[FAIL. Media couldn't be retrieved] with some mp4 files

Question

[FAIL. Media couldn't be retrieved] with some mp4 files

tobozo opened this issue 2 years ago · comments

hey thanks for this great script! 👍

could be a false negative but I'm getting FAIL error messages on some mp4 files:

 47/2991 media/1336316106835779593-3-ICmLbbI3-lB9nw.mp4: FAIL. Media couldn't be retrieved from 
https://video.twimg.com/ext_tw_video/1336303046565892096/pu/vid/896x720/3-ICmLbbI3-lB9nw.mp4?tag=10 
because of exception: 'content-length'

exception thrown at this line:

byte_size_after = int(res.headers['content-length'])

the content-length header appears to have a valid value though (screenshot from Firefox):

be well and thanks for the awesomeness !

vibe · Answer 1 · Mon Nov 21 2022 23:07:14 GMT+0800 (China Standard Time)

Did you run the script completely? On the first run of the downloading part it queues up failed downloads to retry them with longer delay, and in my experience all the "content-length" errored videos do get downloaded on the second run.

tobozo · Answer 2 · Tue Nov 22 2022 00:14:59 GMT+0800 (China Standard Time)

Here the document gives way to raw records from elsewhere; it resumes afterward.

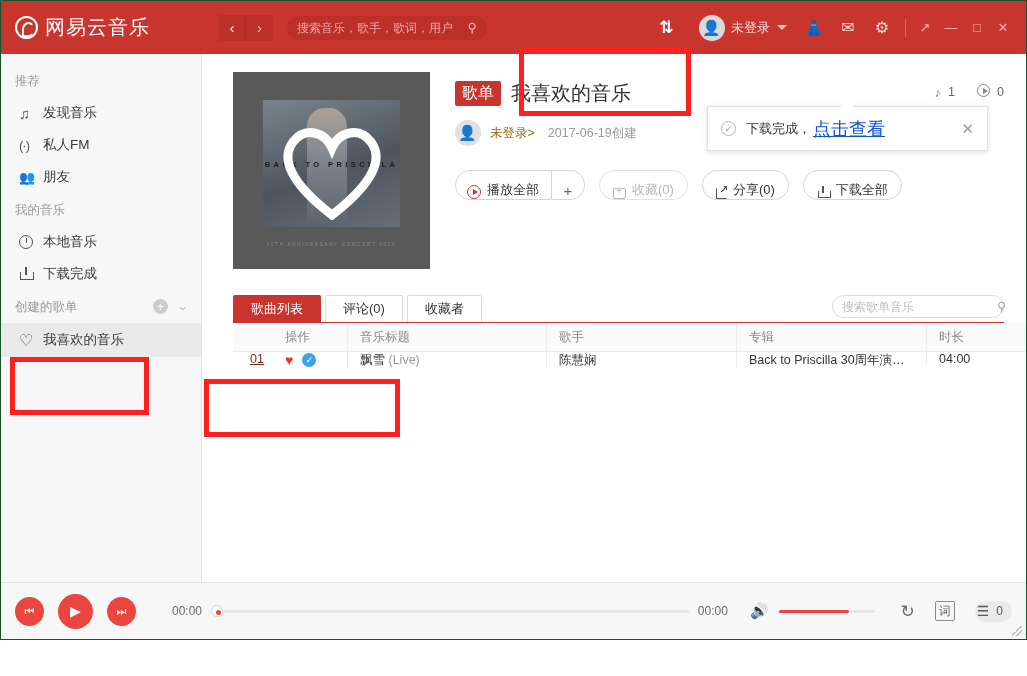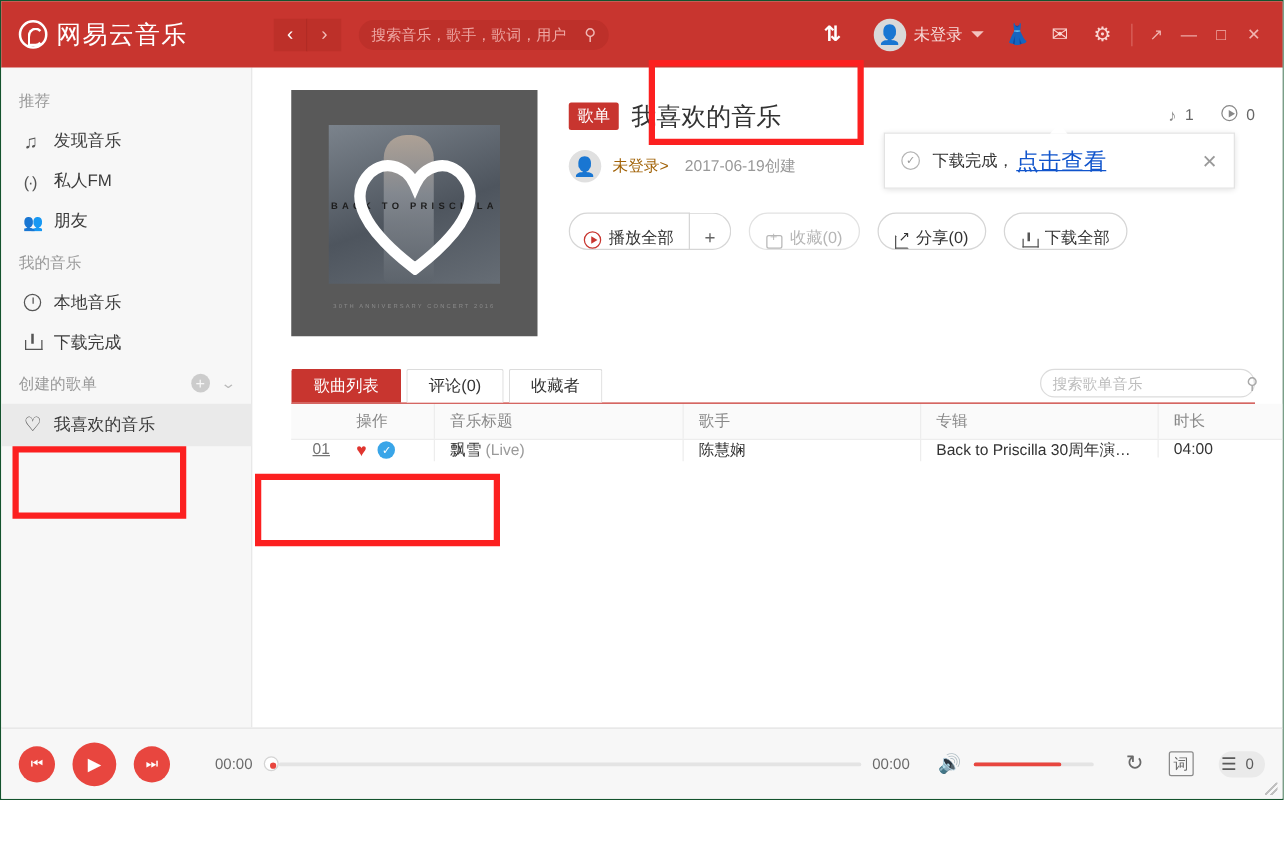--- a/index.html
+++ b/index.html
@@ -183,7 +183,7 @@
   .pl-info { flex: 1; min-width: 0; padding-left: 25px; position: relative; }
   .pl-title-row { display: flex; align-items: center; height: 30px; margin-top: 6px; }
   .badge-gedan {
-    background: #c8352f; color: #fff; font-size: 13px;
+    background: #c8352f; color: #fff; font-size: 16px;
     padding: 2px 7px; border-radius: 2px; flex: none;
   }
   .pl-title {

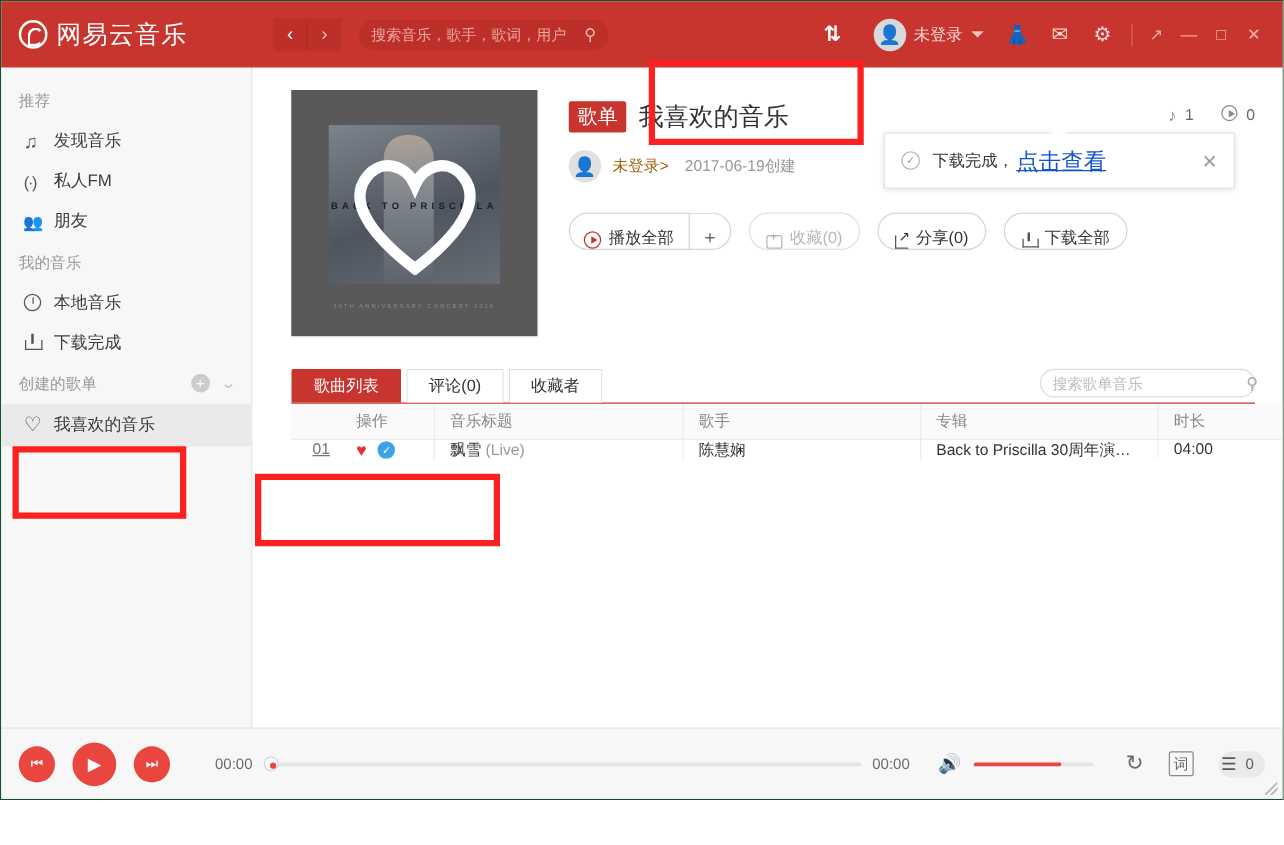--- a/index.html
+++ b/index.html
@@ -292,7 +292,7 @@
   .tbl-row { display: flex; height: 29px; align-items: flex-start; color: #888; }
   .tbl-head { background: #fafafa; border-bottom: 1px solid #ededed; }
   .tbl-body .tbl-row { height: 32px; color: #333; background: #fff; }
-  .c-idx  { width: 48px; flex: none; text-align: center; color: #737373; text-decoration: underline; }
+  .c-idx  { width: 48px; flex: none; text-align: center; color: #7f1d1d; text-decoration: underline; }
   .c-ops  { width: 66px; flex: none; display: flex; align-items: center; gap: 9px; }
   .c-title{ flex: 1; min-width: 0; padding-left: 2px;
             border-left: 1px solid #ededed; padding-left: 12px; }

Script ran completely, the fails were evenly spread across the logs, and all initially failed mp4 ended up with the SKIPPED status on the second pass. I'm not sure what caused this though, maybe twitter doing some throttling or a glitchy load balancing unit?

Retrying the ones that failed, with a longer sleep. 4 tries remaining.

(...)

103 of 103 tested media files are known to be the best-quality available.

Total downloaded: 206.7MB = 0.20GB
Time taken: 3182s

Closing this as it's more feedback than an issue.

Tim Hutton · Answer 3 · Tue Nov 22 2022 01:05:59 GMT+0800 (China Standard Time)

It's certainly odd that we get an exception on that line. Worth trying to understand. @press-rouch any ideas?

tobozo · Answer 4 · Tue Nov 22 2022 01:36:59 GMT+0800 (China Standard Time)

twitter cache servers appear to send SPDY header to the browser, could that explain the behavioral difference with the python script?

Press Rouch · Answer 5 · Tue Nov 22 2022 02:37:17 GMT+0800 (China Standard Time)

Huh, weird. I replicated the bug locally, but only the first time I ran it (so it did the retry, matched the content size, and didn't do the download). On subsequent runs it successfully got content-length in the first pass.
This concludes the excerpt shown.